Gemini Dollar lending rates on decentralized finance (DeFi) lending protocol Aave soared as high as 73% on Wednesday after Gemini announced that withdrawals from its Earn product may be delayed due to Genesis’ lending arm halting withdrawals outright. Genesis services the exchange’s Earn product.
There are two likely reasons that these rates would spike above 50%.
The first is that speculators are attempting to short the asset. Second, liquidity may be fleeing the pool and being converted to an alternative asset.

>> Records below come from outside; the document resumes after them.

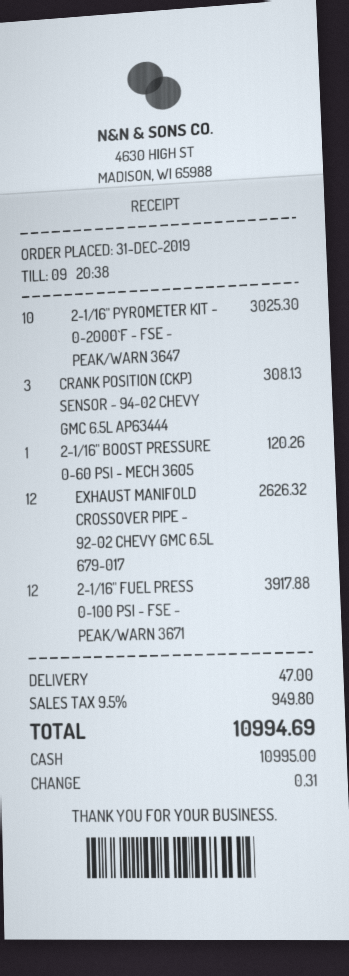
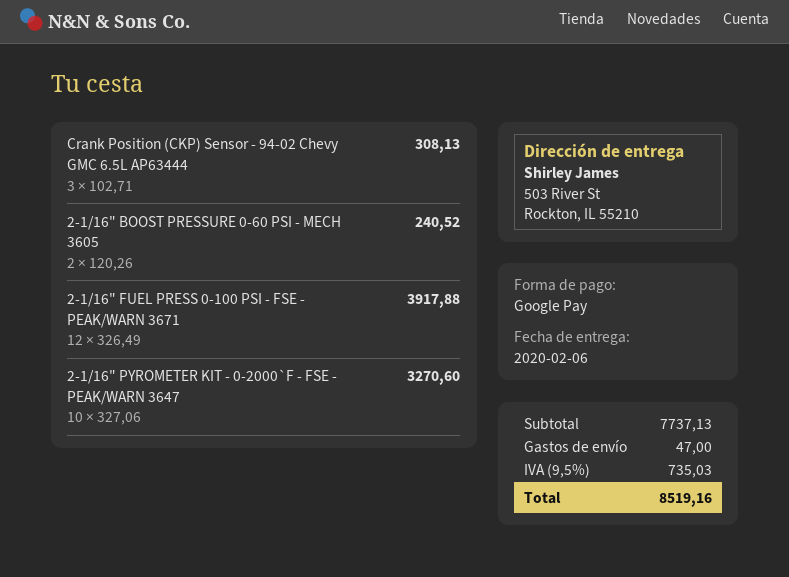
payment method: cash -> Google Pay
2-1/16" PYROMETER KIT - 0-2000`F - FSE - PEAK/WARN 3647: 10 for 3025.30 -> 10 for 3270.60
2-1/16" BOOST PRESSURE 0-60 PSI - MECH 3605: 1 for 120.26 -> 2 for 240.52
EXHAUST MANIFOLD CROSSOVER PIPE - 92-02 CHEVY GMC 6.5L 679-017: 12 for 2626.32 -> none
tax: 9.5% = 949.80 -> 9.5% = 735.03
total: 10994.69 -> 8519.16

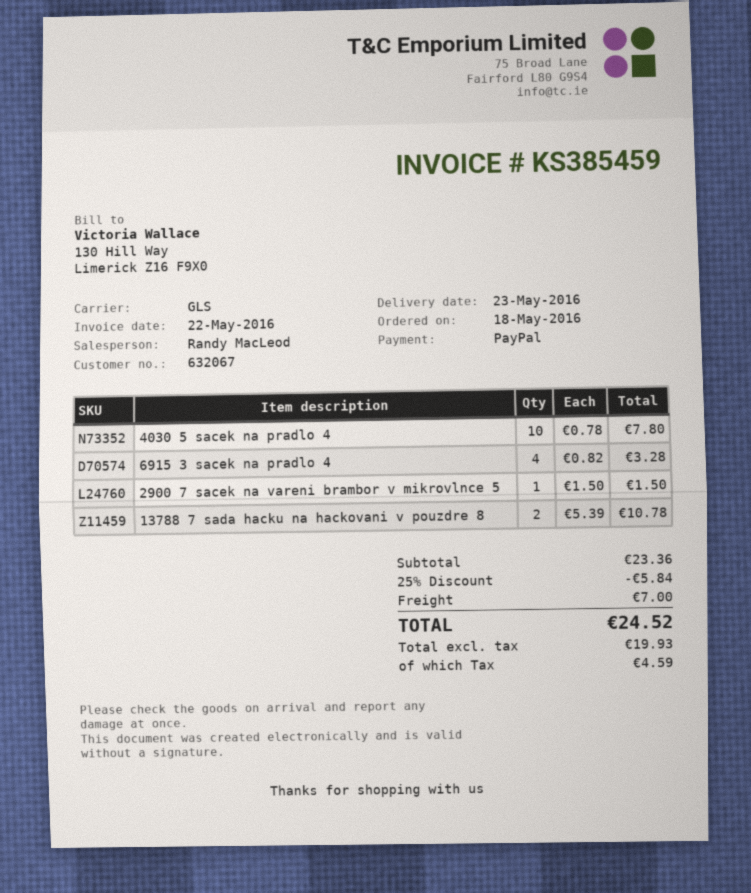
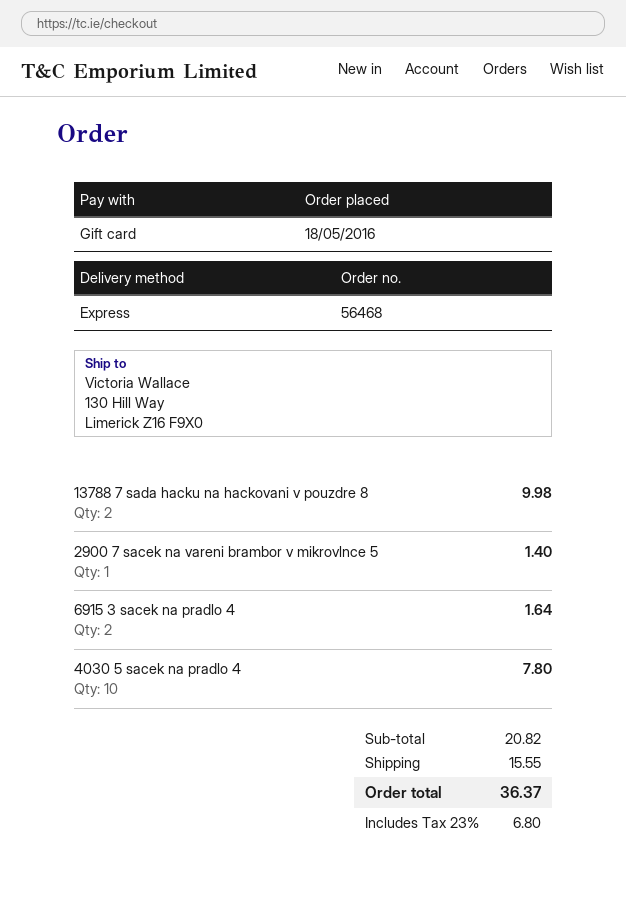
payment method: PayPal -> gift card
shipping method: GLS -> express
6915 3 sacek na pradlo 4: 4 for 3.28 -> 2 for 1.64
2900 7 sacek na vareni brambor v mikrovlnce 5: 1 for 1.50 -> 1 for 1.40
13788 7 sada hacku na hackovani v pouzdre 8: 2 for 10.78 -> 2 for 9.98
subtotal: 23.36 -> 20.82
discount: 25% = 5.84 -> none
shipping: 7.00 -> 15.55
tax: 4.59 -> 6.80
total: 24.52 -> 36.37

Rates on platforms like this are a function of supply and demand; as supply shrinks or demand spikes, the rate to lend out the asset in question will rise to attract holders to deposit their funds.
At its peak today, the rate for lending hit a whopping 73% as both of these conditions appeared.
By press time, however, the supply of GUSD on Aave had soared from 10 million to 15 million, and the rate had already dropped back down to 2.0%.
Mark Zeller, integration lead at Aave, reminded users on Twitter that GUSD cannot be used as collateral on the lending platform, “so no risk of bad debt.”
But since GUSD can be lent out on Aave, liquidity providers who acted quickly enough could “enjoy near 3-digit yield.”
Before u ask anon.
GUSD cannot be used as collateral on Aave. So no risk of bad debt.
I personally think there’s zero issue with it with my current knowledge.
Gemini was founded by billionaire brothers Tyler and Cameron Winklevoss in 2014. The Gemini Dollar, the exchange’s dollar-pegged stablecoin, was launched in September 2018. Gemini published a blog post on Wednesday morning explaining their pause on Gemini Earn news was a knock-on effect from Genesis Capital.
Genesis suspended client withdrawals from its lending arm early Wednesday morning, citing “FTX impact.” FTX Group, which includes Sam Bankman-Fried’s crypto exchanges FTX.com, FTX US and trading desk Alameda Research, filed for bankruptcy on Friday.
For stablecoins, supply tends to track closely with their market capitalization since the tokens are created when investors buy them and destroyed when they’re redeemed. GUSD’s market cap blew past its recent all-time high market cap of $410 million last month when it signed an agreement with MakerDAO to offer the protocol 1.25% rewards on staked GUSD.
As of Wednesday morning, MakerDAO had $435 million worth of GUSD on its platform—a more than 10x increase from October. MakerDAO’s GUSD supply accounts for roughly two-thirds of the stablecoin’s $678 million market cap, which experienced a sharp drop on Wednesday morning’s news.
Sébastien Derivaux, MakerDAO’s asset-liability lead, told Decrypt that those funds “have no link with Gemini Earn.”